An important target of trouble-shooting, particularly when addressing performance problems, is to minimise the time and effort you have to spend to get a “good enough” result. A recent question on the OTN database forum struck me as a good demonstration of following this strategy; the problem featured a correlated update that had to access a view 84 times to update a small table; but the view was a complex view (apparently non-mergeable) and the update took several hours to complete even though the view, when instantiated, held only 63 rows.
The OP told us that the query “select * from view” took seven minutes to return those 63 rows, and wanted to know if we could find a nice way to perform the update in (approximately) that seven minutes, rather than using the correlated update approach that seemed to take something in the ballpark of 7 minutes per row updated.
Of course the OP could have given us all the details of the view definition, all the table and index definitions, with stats etc. and asked us if we could make the update run faster – but that could lead to a long and frustrating period of experimentation and testing, and a solution that might increase the general maintenance costs of the system (because a subsequent modification to the view might then have to be echoed into the code that did the update).
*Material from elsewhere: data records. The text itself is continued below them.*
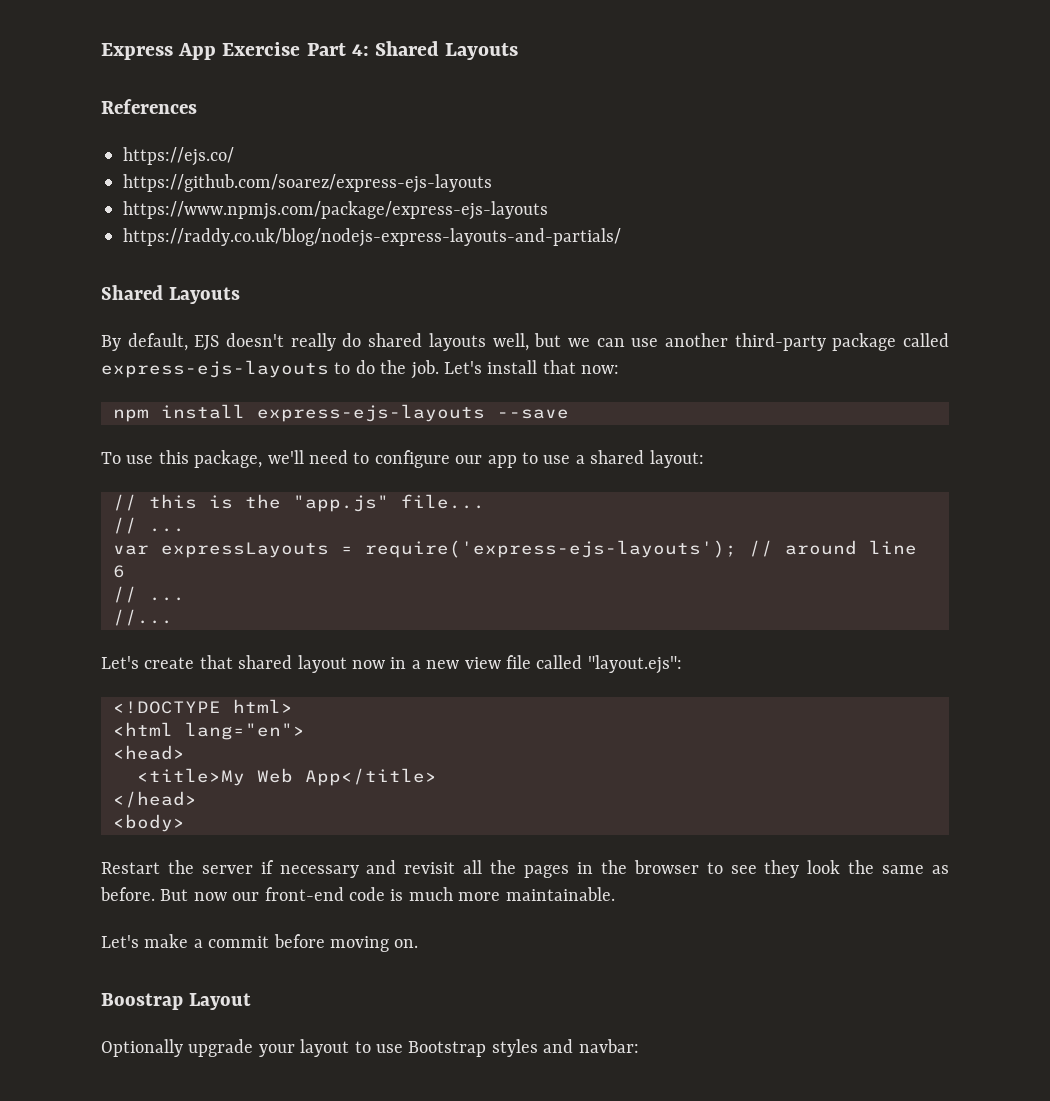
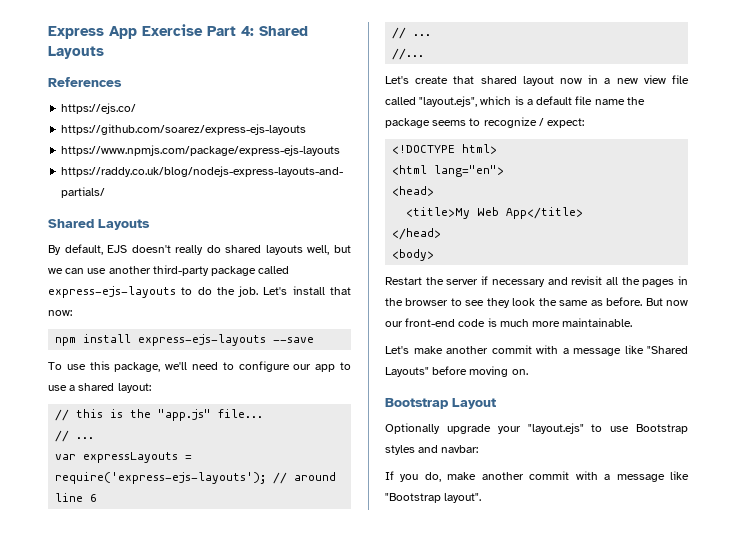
[587,655,682,674] "layout.ejs": -> [419,96,645,107] [385,117,585,128] "layout.ejs", which is a default file name the package seems to recognize / expect:
[193,936,270,948] a commit -> [446,345,688,356] [385,367,429,377] another commit with a message like "Shared Layouts"
[101,993,183,1010] Boostrap -> [385,398,449,409] Bootstrap
[300,1039,350,1057] layout -> [527,423,584,434] "layout.ejs"
(639, 1046) none -> [385,471,689,482] [385,493,482,503] // If you do, make another commit with a message like "Bootstrap layout".

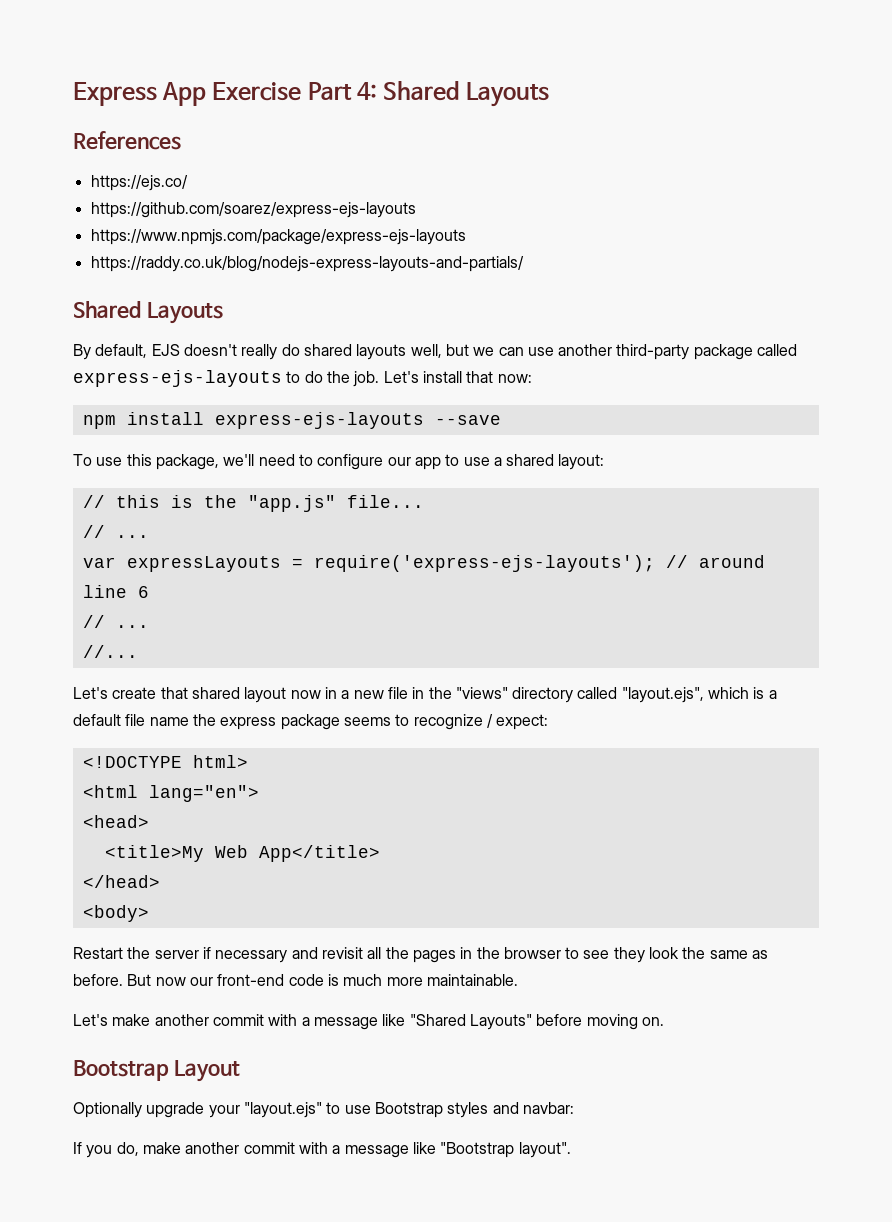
[643,75,689,84] view file -> [387,687,574,703] file in the "views" directory
(645, 101) none -> [220,717,277,730] express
Setting a strictly limited target that clearly ought to be achievable is (if nothing else) a very good starting point for improving the current situation.
I don’t know (as at the time of writing) if the OP implemented the strategy I suggested, but from his description it looked as if it should have been simple to use subquery factoring with materialization to achieve the required result in the most elegant way possible (meaning, in this case, simple SQL and no change to any surrounding code).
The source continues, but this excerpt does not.